__Task to complete__
All of the data below is to be printed again exactly.

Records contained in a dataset
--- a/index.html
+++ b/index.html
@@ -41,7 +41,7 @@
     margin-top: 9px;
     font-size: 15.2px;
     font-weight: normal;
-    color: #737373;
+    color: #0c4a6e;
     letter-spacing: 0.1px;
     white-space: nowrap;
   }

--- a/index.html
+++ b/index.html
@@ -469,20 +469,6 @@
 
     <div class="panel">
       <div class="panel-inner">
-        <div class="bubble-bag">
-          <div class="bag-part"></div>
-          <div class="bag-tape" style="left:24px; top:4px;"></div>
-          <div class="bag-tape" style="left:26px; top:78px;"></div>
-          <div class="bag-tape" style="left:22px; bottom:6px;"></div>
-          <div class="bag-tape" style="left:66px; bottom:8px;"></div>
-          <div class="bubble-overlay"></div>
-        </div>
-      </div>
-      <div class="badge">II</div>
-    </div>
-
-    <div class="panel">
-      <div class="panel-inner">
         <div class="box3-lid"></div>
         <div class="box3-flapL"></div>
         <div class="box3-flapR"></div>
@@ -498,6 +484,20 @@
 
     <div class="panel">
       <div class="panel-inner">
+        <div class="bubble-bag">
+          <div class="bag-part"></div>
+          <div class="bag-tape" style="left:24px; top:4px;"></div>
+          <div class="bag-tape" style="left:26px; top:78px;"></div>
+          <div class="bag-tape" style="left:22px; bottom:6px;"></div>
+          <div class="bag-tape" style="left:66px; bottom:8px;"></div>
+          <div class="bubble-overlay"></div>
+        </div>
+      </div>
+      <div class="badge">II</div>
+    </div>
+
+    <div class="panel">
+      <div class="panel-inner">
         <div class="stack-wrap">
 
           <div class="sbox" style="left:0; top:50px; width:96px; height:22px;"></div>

__Written answer__
--- a/index.html
+++ b/index.html
@@ -41,7 +41,7 @@
     margin-top: 9px;
     font-size: 15.2px;
     font-weight: normal;
-    color: #737373;
+    color: #0c4a6e;
     letter-spacing: 0.1px;
     white-space: nowrap;
   }

--- a/index.html
+++ b/index.html
@@ -469,20 +469,6 @@
 
     <div class="panel">
       <div class="panel-inner">
-        <div class="bubble-bag">
-          <div class="bag-part"></div>
-          <div class="bag-tape" style="left:24px; top:4px;"></div>
-          <div class="bag-tape" style="left:26px; top:78px;"></div>
-          <div class="bag-tape" style="left:22px; bottom:6px;"></div>
-          <div class="bag-tape" style="left:66px; bottom:8px;"></div>
-          <div class="bubble-overlay"></div>
-        </div>
-      </div>
-      <div class="badge">II</div>
-    </div>
-
-    <div class="panel">
-      <div class="panel-inner">
         <div class="box3-lid"></div>
         <div class="box3-flapL"></div>
         <div class="box3-flapR"></div>
@@ -498,6 +484,20 @@
 
     <div class="panel">
       <div class="panel-inner">
+        <div class="bubble-bag">
+          <div class="bag-part"></div>
+          <div class="bag-tape" style="left:24px; top:4px;"></div>
+          <div class="bag-tape" style="left:26px; top:78px;"></div>
+          <div class="bag-tape" style="left:22px; bottom:6px;"></div>
+          <div class="bag-tape" style="left:66px; bottom:8px;"></div>
+          <div class="bubble-overlay"></div>
+        </div>
+      </div>
+      <div class="badge">II</div>
+    </div>
+
+    <div class="panel">
+      <div class="panel-inner">
         <div class="stack-wrap">
 
           <div class="sbox" style="left:0; top:50px; width:96px; height:22px;"></div>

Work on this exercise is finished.